Screenshot and code edit data:
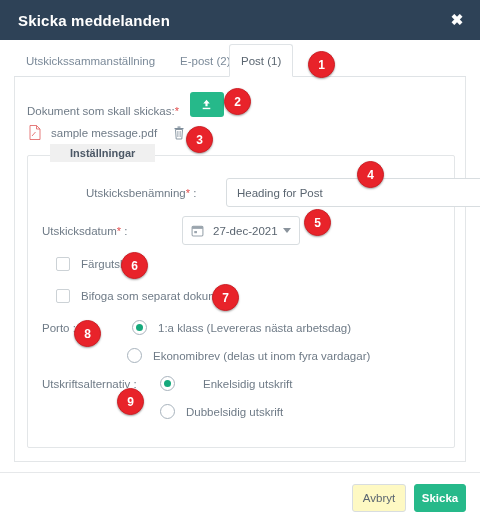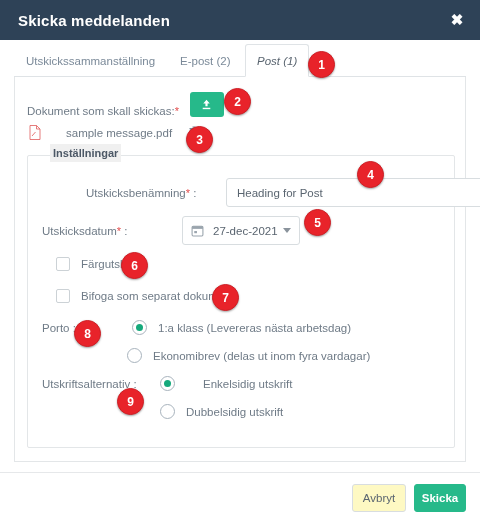--- a/index.html
+++ b/index.html
@@ -61,21 +61,21 @@
   }
   .tab.active {
     color: #5a6570;
     background: #ffffff;
     border-color: #dfe3e6;
     border-bottom-color: #ffffff;
     z-index: 3;
   }
   #tab0 { left: 14px; }
   #tab1 { left: 168px; }
-  #tab2 { left: 245px; font-style: italic; }
+  #tab2 { left: 229px; }
 
   .tab-underline {
     position: absolute; left: 14px; top: 76px;
     width: 452px; height: 1px;
     background: #dfe3e6;
   }
 
   
   .panel {
     position: absolute; left: 14px; top: 77px;
@@ -105,35 +105,35 @@
   }
   .upload-icon { width: 13px; height: 13px; display:block; }
 
   .file-row {
     position: absolute; left: 14px; top: 48px;
     display: flex; align-items: center;
   }
   .pdf-icon { width: 12px; height: 15px; display:block; }
   .file-name {
     font-size: 11.5px; color: #6f7b87;
-    margin-left: 25px;
+    margin-left: 10px;
   }
   .trash-icon { margin-left: 16px; width: 12px; height: 14px; display:block; cursor:pointer; }
 
   
   .fieldset {
     position: absolute; left: 12px; top: 78px;
     width: 428px; height: 293px;
     border: 1px solid #e3e6e8;
     border-radius: 2px;
   }
   .legend {
     position: absolute; left: 22px; top: -12px;
     background: #f0f0f0;
-    padding: 3px 3px;
+    padding: 3px 20px;
     font-size: 11px;
     font-weight: bold;
     color: #4c5866;
     white-space: nowrap;
   }
 
   .frow { position: absolute; display: flex; align-items: center; }
   .flabel {
     font-size: 11.5px; color: #6f7b87;
     text-align: left;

Activity: What is the number of lines in these entries that hold "center"? Reply with the figure alone.

Written response: 2